Newlyn is a town in the Shire of Hepburn, in Victoria, Australia. It is situated on the Midland Highway between Creswick and Daylesford. At the , Newlyn had a population of 136.

The area was first settled in by Creswick miners who turned to farming as alluvial gold became harder to obtain. In 1915, the township split into Newlyn and Newlyn North after a naming dispute between its two post offices. The Newlyn Recreation Reserve serves as a venue for meetings and sporting clubs, including the local Newlyn Football Netball Club and the Coronet City-Newlyn Cricket Club, while the town also has a small state primary school.

== Name ==
According to Placenames Victoria, Newlyn is considered to be named after the Cornish village of St Newlyn East by the descendants of Cornish families who settled in the town during the Victorian gold rush. Houses in Newlyn were also given the names of other settlements in the English county. The town may also be named after another town in Cornwall named Newlyn.

== History ==
In the mid-1850s, alluvial gold was now harder to find because of the Victorian gold rush. Miners from nearby Creswick—many of whom were of the Methodist church—settled in the Newlyn area after finding it was suitable for farming.

Two post offices were opened in the following years. One was named the Bella Vue Post Office before it moved to the railway station and renamed the Newlyn Railway Station Post Office. When this post office was relocated to J. Walton's store in 1915, sixty residents signed a petition to rename it the Newlyn Post Office. The other post office in the north, conducted by J. Williams, had operated as the Newlyn Post Office ever since it had opened 46 years prior. Although 118 people signed a counter-petition to retain the name of Williams' post office, the Postmaster-General renamed it Newlyn North, much to the anger of the northern residents.

Newlyn Station was on a branch line of the Mildura railway line from North Creswick to Daylesford which closed in 1953.

== Buildings ==
Newlyn has a general store, a hotel, a hall and a primary school. The Post Office opened on 10 September 1864. A mechanics' institute was opened in 1886, which became the site of the Newlyn Antiques and Nursery. In 1890, Newlyn had two hotels, two churches, a free library (which would also become part of the Nursery) and a large produce store.

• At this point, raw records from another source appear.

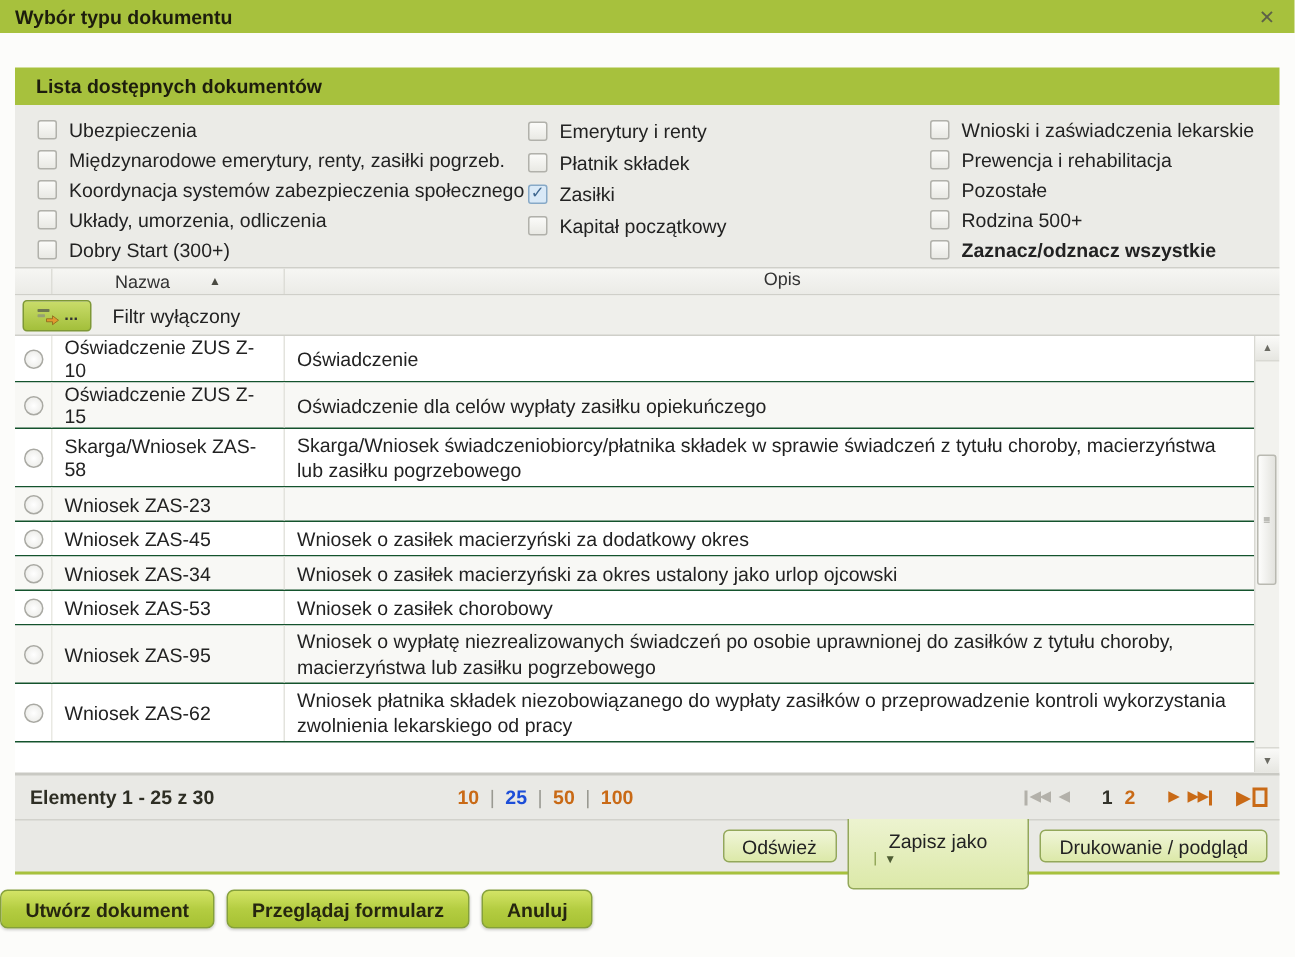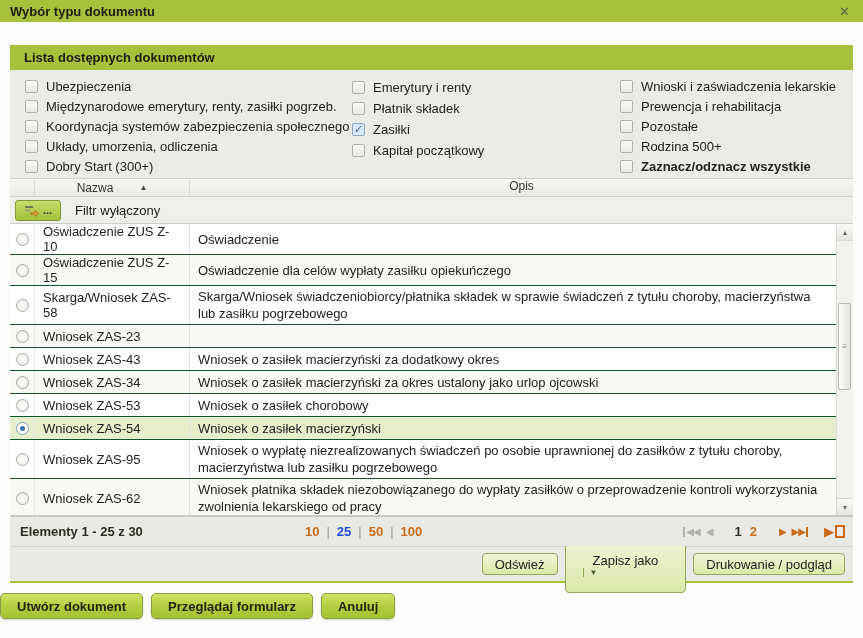--- a/index.html
+++ b/index.html
@@ -262,7 +262,7 @@
           <div class="c-radio">
               <span class="radio"></span>
             </div>
-          <div class="c-name">Wniosek ZAS-43</div>
+          <div class="c-name">Wniosek ZAS-45</div>
           <div class="c-desc">Wniosek o zasiłek macierzyński za dodatkowy okres</div>
         </div>
         <div class="row">

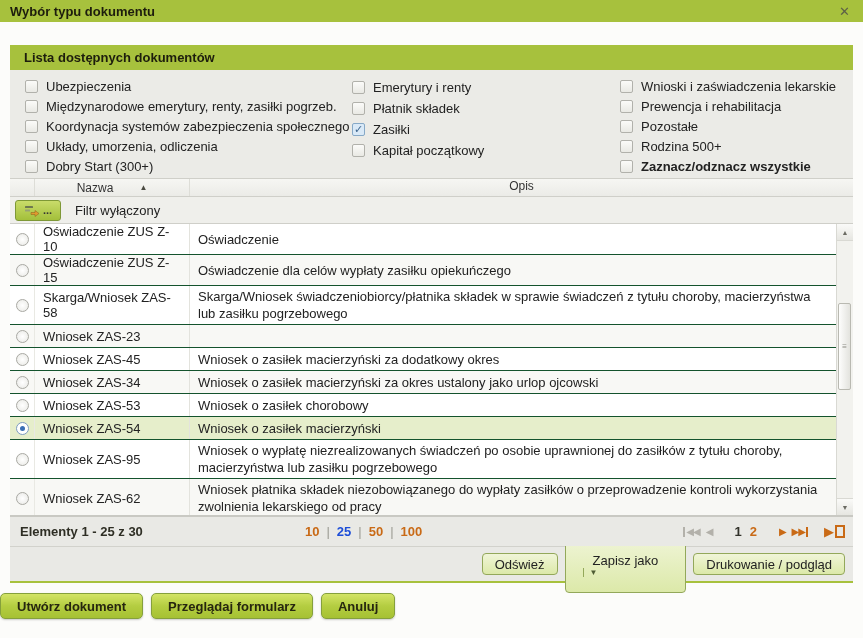--- a/index.html
+++ b/index.html
@@ -278,13 +278,6 @@
             </div>
           <div class="c-name">Wniosek ZAS-53</div>
           <div class="c-desc">Wniosek o zasiłek chorobowy</div>
-        </div>
-        <div class="row selected">
-          <div class="c-radio">
-              <span class="radio on"></span>
-            </div>
-          <div class="c-name">Wniosek ZAS-54</div>
-          <div class="c-desc">Wniosek o zasiłek macierzyński</div>
         </div>
         <div class="row">
           <div class="c-radio">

=== Newlyn Antiques and Cottage Garden Nursery ===
Newlyn Antiques and Cottage Garden Nursery was owned by John and Faye Hungerford, who worked there for twenty-three years after buying the building in 1996. The site is composed of a number of historical buildings, including a cottage built in 1853, and a restorer’s shed and hall established in 1886, which housed the Mechanics' Institute and Free Library. The couple retired in 2019 and Faye died in May 2022.
==Recreation==
The Newlyn Recreation Reserve is located on the Midland Highway outside Newlyn. While the land was initially donated by a farming family in the 1950s, the current building was completed in 1991. It serves as a venue for community meetings and sports clubs, as it contains the oval and netball courts.

==Education==
Newlyn Primary School was established in 1858 as a Wesleyan school. It became a state school (no. 453) in 1861 and a common school in 1862, and took its current name in 1970. The 1887 brick building has been retained, and the school also has a garden with several animals and a 1930s piano. It has faced closure from declining enrolment and funding and is maintained by community volunteers. Samantha Vella has acted as the school principal since 2018 and is one of two teachers. As of 2021, Newlyn Primary School has eighteen students, an increase from six in 2018. The school received local coverage in October 2022 when the school bell, built in the late 1880s, which students would ring at the end of every break, was stolen.

==Sport==
The Newlyn Football Netball Club plays in the Central Highlands Football League.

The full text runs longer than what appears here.